The economic cycle is rolling over. There are occasional positive glimpses within the downtrend, but with earnings down 4 quarters in a row, Q1 GDP at 0.5%, and banks tightening their lending standards for 3 consecutive quarters, the trend is clearly lower. As an investor I look at my portfolio from a total asset allocation perspective with the business cycle in mind. High beta, cyclicals must be avoided. However, we are getting to the point where even low-beta consumer staples are getting close to peaking. At the end of the cycle, stocks like McDonald's do well because they provide consistency in an uncertain world. However, if you look at any market correction these stocks fall along with the market as ETF selling tends to drag them down.
One of the two most important indicators I look at are buybacks and the yield curve. Buybacks are what drive stock prices as firms are the biggest buyers in the market. The yield curve is far more indicative of what's driving the market than equities. Equities are ripe with speculation which is focused on individual firms like Facebook and Amazon which can actually single handedly drive the market higher. The yield curve is solely directed by macro trends.

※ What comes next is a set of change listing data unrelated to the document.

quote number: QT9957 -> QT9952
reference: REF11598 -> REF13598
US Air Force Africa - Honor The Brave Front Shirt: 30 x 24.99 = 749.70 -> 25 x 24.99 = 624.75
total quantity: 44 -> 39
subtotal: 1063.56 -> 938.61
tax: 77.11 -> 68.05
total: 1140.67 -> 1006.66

Anyone who is looking at the yield curve can notice it is flattening. Even CNBC noticed it was flattening. It promptly said the indicator was broken, which I find biased. It's childish to argue a signal is broken because it doesn't fit your narrative. The reality is we won't know it is broken for another 12 months when we find out if the economy actually does hit a recession.
As I said, anyone can stare at the yield curve all day, but it's not a magic formula that will tell you when stocks will go up and down. There is no magic formula that spits out when stocks go up. Analysis needs to be done and context needs to be given. With the case of the yield curve, the Fed has artificially steepened the yield curve during the past few cycles. As you can see, the difference between the 5 year and the 10 year bond yield has been making higher highs and higher lows. That would indicate the yield curve doesn't have to go negative to indicate a recession. If it falls a few basis points, it will reach the bottom end of the curve.

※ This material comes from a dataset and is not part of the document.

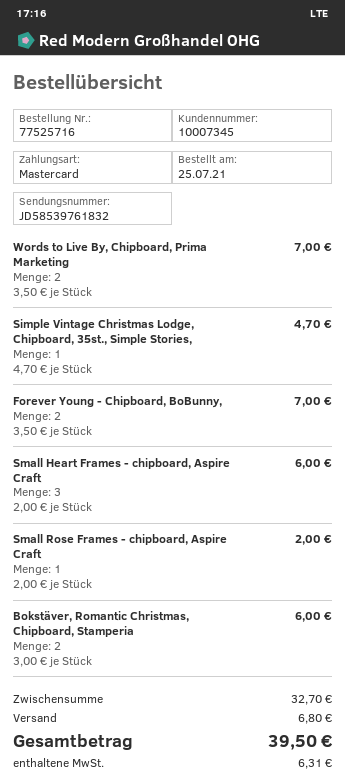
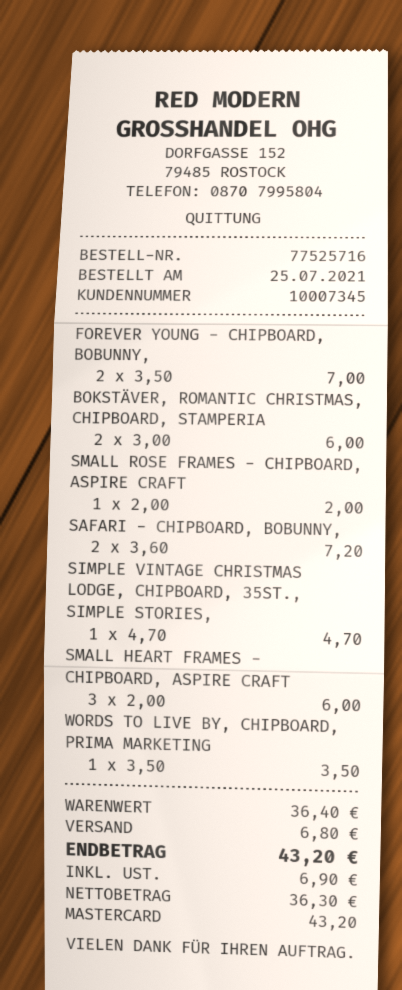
Words to Live By, Chipboard, Prima Marketing: 2 x 3.50 = 7.00 -> 1 x 3.50 = 3.50
SAFARI - CHIPBOARD, BOBUNNY,: none -> 2 x 3.60 = 7.20
subtotal: 32.70 -> 36.40
tax: 6.31 -> 6.90
total: 39.50 -> 43.20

As I said, corporate buybacks are the largest buyer of stocks. The amount of announced buybacks are down by the most since 2009. This makes sense because earnings are down 8.7% in Q1. Firms cannot justify buying back their stocks with their earnings declining. As you can see, buybacks still have a lot of room to fall which implies the market has room to fall as well.
I would own as little equities as possible. I have been negative on stocks which has led investors who followed this advice to lose a massive 0.4% in opportunity cost. I can deal with missing out on that gain if the market does sell off later this year.
Disclosure: I/we have no positions in any stocks mentioned, and no plans to initiate any positions within the next 72 hours.
I wrote this article myself, and it expresses my own opinions. I am not receiving compensation for it. I have no business relationship with any company whose stock is mentioned in this article.